WORK ITEM
List, from the lines below, each one with "données" in it.

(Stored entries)
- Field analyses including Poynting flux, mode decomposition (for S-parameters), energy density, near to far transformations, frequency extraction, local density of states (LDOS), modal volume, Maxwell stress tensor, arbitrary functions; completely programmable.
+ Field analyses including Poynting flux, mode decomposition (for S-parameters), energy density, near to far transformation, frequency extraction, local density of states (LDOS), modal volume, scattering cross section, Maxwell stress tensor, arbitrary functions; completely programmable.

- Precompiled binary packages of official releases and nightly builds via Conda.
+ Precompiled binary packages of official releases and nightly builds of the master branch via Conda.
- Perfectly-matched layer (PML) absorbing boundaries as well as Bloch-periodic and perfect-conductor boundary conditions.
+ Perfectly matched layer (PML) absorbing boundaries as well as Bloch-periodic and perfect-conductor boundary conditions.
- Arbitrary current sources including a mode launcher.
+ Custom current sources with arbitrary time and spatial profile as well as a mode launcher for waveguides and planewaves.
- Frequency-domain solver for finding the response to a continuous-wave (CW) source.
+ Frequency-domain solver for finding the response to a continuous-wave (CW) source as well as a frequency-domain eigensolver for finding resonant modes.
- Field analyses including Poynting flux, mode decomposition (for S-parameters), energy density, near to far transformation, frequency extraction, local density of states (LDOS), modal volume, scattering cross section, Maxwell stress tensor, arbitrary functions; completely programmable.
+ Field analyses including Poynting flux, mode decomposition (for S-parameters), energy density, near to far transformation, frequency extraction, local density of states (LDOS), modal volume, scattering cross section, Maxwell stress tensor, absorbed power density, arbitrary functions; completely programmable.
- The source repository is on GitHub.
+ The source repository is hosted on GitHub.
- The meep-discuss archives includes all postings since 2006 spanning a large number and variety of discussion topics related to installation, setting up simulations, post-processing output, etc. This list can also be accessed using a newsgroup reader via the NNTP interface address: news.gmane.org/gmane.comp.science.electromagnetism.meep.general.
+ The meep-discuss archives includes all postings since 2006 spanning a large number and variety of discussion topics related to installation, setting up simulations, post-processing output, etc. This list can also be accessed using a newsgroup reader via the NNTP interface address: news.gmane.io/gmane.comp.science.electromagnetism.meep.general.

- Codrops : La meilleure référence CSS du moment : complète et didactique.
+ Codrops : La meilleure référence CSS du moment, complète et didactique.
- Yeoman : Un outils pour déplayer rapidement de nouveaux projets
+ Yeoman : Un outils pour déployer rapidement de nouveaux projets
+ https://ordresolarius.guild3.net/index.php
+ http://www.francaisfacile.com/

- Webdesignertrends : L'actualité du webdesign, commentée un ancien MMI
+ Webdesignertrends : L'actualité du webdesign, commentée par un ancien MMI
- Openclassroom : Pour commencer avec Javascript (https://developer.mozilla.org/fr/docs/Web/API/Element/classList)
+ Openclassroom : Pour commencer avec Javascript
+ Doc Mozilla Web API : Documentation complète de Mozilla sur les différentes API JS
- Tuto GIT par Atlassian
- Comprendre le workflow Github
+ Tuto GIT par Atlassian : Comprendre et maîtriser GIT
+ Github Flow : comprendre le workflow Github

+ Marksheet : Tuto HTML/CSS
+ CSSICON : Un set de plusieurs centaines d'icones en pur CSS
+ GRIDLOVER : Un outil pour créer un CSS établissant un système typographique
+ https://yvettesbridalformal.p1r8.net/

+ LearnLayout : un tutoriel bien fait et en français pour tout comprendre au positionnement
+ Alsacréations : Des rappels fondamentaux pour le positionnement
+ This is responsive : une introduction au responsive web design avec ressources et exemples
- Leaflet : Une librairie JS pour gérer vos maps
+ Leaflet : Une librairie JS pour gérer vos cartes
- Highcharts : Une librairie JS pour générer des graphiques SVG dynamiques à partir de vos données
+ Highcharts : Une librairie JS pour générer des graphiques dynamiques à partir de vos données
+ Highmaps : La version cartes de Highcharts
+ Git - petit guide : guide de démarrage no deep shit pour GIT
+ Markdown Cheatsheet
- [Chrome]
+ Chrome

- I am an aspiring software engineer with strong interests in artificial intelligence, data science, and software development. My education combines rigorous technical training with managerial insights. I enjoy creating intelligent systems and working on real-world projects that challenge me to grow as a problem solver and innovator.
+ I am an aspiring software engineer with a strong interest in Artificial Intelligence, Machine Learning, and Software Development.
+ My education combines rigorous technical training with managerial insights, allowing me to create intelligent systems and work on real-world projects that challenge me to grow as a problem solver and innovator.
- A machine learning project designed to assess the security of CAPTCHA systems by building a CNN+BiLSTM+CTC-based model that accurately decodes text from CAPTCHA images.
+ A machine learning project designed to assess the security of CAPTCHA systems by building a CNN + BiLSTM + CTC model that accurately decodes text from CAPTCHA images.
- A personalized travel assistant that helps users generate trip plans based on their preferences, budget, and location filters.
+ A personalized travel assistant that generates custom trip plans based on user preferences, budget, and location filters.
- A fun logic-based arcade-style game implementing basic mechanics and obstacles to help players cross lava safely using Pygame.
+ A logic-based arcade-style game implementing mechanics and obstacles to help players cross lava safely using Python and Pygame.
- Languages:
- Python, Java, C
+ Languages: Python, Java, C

SOLUTION FOR THIS PROBLEM
- Highcharts : Une librairie JS pour générer des graphiques SVG dynamiques à partir de vos données
+ Highcharts : Une librairie JS pour générer des graphiques dynamiques à partir de vos données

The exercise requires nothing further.